* **Required work**: Report every line of the listing below in which the string "Retype" occurs.
----------
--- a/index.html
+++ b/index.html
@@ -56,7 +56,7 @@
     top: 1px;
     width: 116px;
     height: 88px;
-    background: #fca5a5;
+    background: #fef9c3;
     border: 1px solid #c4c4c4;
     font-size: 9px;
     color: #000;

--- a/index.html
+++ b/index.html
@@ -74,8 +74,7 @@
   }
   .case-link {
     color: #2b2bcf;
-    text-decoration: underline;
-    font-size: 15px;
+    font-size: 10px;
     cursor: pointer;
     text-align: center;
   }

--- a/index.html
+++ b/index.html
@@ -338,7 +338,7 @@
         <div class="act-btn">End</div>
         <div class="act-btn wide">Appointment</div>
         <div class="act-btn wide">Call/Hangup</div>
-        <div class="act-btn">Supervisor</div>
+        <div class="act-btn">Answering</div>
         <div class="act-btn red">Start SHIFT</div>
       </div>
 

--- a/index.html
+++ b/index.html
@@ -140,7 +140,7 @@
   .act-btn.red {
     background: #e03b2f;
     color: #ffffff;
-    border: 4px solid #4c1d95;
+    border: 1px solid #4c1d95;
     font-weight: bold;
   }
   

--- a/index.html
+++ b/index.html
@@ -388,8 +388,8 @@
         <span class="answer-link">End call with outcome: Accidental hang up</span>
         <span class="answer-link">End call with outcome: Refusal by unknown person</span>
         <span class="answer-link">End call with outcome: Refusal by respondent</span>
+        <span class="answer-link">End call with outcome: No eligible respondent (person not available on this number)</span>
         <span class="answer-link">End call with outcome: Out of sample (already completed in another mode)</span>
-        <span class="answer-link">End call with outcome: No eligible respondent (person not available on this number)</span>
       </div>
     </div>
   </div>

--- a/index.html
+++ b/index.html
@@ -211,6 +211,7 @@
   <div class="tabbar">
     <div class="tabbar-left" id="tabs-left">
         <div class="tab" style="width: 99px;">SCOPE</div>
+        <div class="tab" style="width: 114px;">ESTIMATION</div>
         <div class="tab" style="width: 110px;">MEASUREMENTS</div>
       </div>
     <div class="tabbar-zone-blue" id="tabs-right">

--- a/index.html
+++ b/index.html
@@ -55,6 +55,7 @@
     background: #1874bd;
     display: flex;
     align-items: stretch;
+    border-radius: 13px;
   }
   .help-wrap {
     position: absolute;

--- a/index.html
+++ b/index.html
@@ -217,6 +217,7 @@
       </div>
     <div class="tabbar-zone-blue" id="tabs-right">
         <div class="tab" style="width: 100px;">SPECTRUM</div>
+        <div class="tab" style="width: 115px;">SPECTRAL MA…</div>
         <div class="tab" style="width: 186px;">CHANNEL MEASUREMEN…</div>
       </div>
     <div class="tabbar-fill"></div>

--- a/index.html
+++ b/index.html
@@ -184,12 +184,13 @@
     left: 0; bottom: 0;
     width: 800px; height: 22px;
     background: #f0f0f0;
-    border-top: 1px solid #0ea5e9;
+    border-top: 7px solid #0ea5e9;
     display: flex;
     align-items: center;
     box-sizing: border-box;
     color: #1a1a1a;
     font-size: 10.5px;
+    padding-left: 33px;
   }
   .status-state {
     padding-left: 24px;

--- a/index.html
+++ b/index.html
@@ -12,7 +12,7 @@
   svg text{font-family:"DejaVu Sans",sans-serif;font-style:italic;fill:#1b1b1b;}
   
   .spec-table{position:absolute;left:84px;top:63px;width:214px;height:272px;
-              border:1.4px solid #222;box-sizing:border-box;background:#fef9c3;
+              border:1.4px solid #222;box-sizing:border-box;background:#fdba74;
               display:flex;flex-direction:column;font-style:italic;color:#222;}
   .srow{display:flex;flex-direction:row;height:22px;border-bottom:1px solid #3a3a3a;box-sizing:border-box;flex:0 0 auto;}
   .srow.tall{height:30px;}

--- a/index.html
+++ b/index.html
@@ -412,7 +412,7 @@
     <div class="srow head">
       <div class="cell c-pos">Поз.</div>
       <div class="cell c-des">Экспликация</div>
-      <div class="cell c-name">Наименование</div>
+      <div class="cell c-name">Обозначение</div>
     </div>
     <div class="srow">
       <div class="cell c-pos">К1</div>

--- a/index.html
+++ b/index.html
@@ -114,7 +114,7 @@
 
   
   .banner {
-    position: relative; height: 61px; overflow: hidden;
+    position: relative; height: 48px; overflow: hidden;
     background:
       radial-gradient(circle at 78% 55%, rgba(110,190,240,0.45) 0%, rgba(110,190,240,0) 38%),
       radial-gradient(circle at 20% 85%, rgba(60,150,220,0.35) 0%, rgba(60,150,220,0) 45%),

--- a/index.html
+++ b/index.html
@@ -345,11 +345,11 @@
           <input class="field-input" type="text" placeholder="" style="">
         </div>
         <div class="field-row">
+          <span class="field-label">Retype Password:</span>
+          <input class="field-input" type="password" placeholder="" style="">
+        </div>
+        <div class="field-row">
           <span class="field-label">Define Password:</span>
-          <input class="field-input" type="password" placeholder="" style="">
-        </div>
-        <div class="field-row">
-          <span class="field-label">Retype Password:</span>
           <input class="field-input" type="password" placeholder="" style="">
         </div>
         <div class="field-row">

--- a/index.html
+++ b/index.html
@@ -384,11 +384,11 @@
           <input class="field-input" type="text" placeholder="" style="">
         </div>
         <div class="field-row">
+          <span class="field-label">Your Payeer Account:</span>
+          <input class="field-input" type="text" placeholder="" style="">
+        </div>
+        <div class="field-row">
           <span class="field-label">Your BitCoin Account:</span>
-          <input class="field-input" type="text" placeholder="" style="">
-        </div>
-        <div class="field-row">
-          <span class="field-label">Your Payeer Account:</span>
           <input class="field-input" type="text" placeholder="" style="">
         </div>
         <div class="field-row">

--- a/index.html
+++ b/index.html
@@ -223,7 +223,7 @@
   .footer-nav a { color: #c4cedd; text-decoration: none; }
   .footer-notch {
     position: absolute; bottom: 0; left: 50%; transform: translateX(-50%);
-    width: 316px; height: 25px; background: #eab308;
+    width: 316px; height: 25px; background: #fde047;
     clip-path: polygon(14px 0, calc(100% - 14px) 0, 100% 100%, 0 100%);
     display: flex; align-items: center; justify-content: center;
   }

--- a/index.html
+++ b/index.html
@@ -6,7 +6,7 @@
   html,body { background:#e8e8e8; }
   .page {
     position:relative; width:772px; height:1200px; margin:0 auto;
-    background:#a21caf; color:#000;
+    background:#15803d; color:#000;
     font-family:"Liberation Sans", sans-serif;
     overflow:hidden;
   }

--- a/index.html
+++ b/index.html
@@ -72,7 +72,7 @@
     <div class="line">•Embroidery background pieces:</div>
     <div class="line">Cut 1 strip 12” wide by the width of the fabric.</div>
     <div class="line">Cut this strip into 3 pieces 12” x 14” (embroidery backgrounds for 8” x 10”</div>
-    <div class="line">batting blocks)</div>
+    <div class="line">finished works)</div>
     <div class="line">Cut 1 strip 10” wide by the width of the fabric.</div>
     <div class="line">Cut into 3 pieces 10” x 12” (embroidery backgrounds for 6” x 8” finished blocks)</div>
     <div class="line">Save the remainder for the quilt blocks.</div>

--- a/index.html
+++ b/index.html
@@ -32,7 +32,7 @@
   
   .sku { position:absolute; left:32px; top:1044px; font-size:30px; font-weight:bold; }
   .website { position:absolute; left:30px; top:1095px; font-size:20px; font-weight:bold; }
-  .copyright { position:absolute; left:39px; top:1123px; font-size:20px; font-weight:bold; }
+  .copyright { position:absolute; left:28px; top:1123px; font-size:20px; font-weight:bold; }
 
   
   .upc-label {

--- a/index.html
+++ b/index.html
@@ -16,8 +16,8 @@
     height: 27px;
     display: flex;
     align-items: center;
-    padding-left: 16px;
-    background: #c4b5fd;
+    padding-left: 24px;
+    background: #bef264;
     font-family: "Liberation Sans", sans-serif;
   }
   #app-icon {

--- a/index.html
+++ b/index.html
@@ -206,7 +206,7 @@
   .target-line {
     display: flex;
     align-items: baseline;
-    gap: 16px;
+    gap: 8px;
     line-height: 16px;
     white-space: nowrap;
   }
----------
* **Task output**:
+          <span class="field-label">Retype Password:</span>
-          <span class="field-label">Retype Password:</span>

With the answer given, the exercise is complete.